[Data records]

== Segment start ==

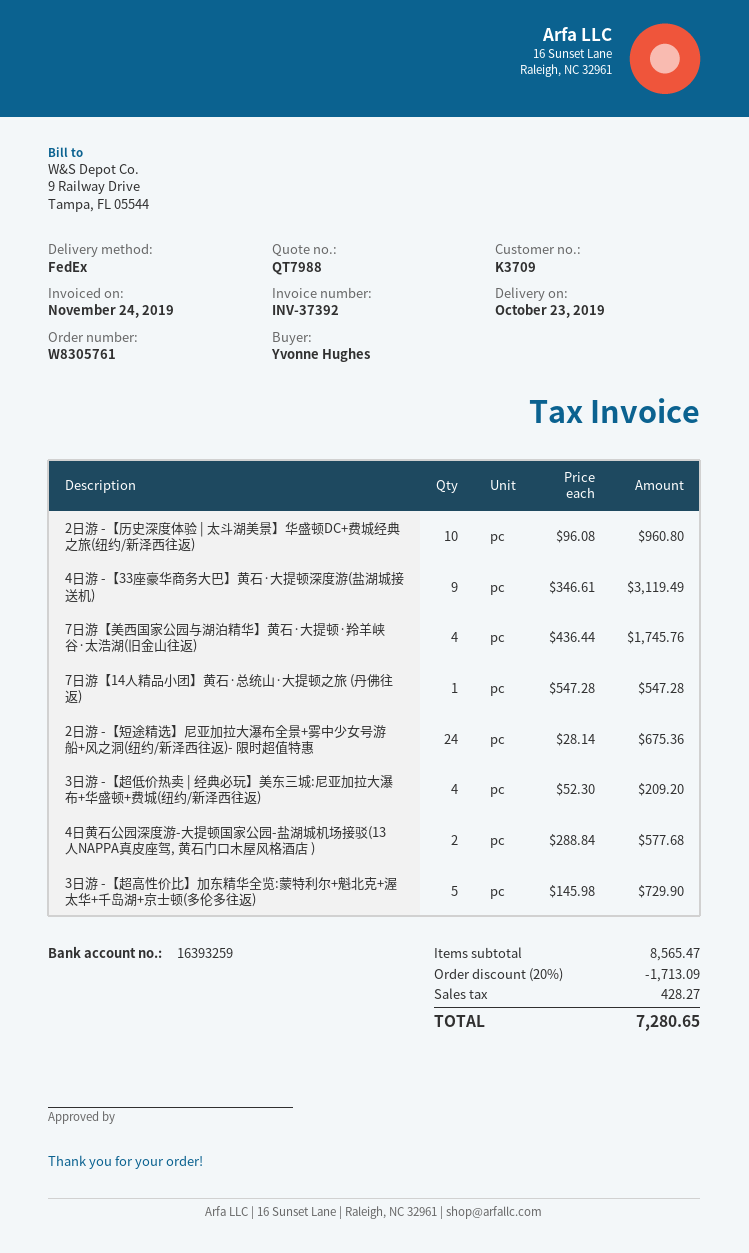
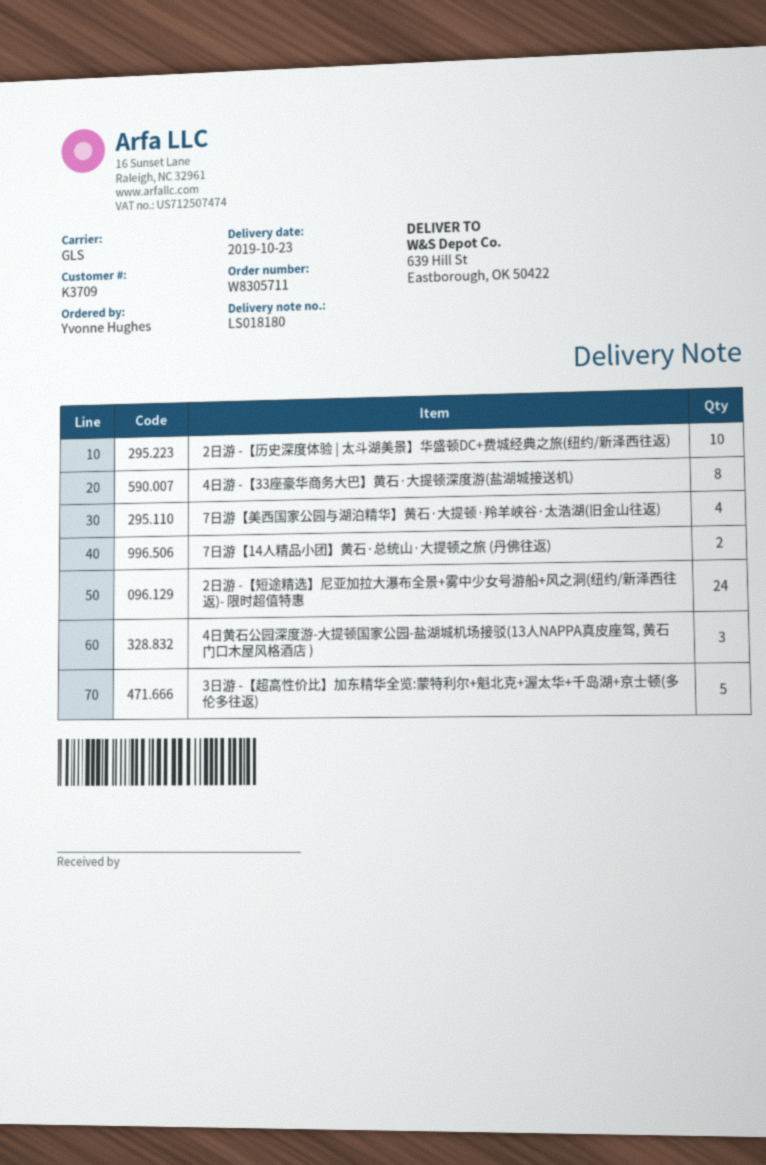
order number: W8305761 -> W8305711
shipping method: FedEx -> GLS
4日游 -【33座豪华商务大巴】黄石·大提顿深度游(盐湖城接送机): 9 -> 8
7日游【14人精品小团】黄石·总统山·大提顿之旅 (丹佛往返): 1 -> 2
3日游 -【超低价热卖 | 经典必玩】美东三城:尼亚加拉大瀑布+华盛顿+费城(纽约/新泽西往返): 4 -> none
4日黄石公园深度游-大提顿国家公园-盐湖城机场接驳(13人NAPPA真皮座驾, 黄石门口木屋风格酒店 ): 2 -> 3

== Segment end ==

What the exercise asks. Now write out the data word for word, skipping every picture in it.

Exercise result.
order number: W8305761 -> W8305711
shipping method: FedEx -> GLS
4日游 -【33座豪华商务大巴】黄石·大提顿深度游(盐湖城接送机): 9 -> 8
7日游【14人精品小团】黄石·总统山·大提顿之旅 (丹佛往返): 1 -> 2
3日游 -【超低价热卖 | 经典必玩】美东三城:尼亚加拉大瀑布+华盛顿+费城(纽约/新泽西往返): 4 -> none
4日黄石公园深度游-大提顿国家公园-盐湖城机场接驳(13人NAPPA真皮座驾, 黄石门口木屋风格酒店 ): 2 -> 3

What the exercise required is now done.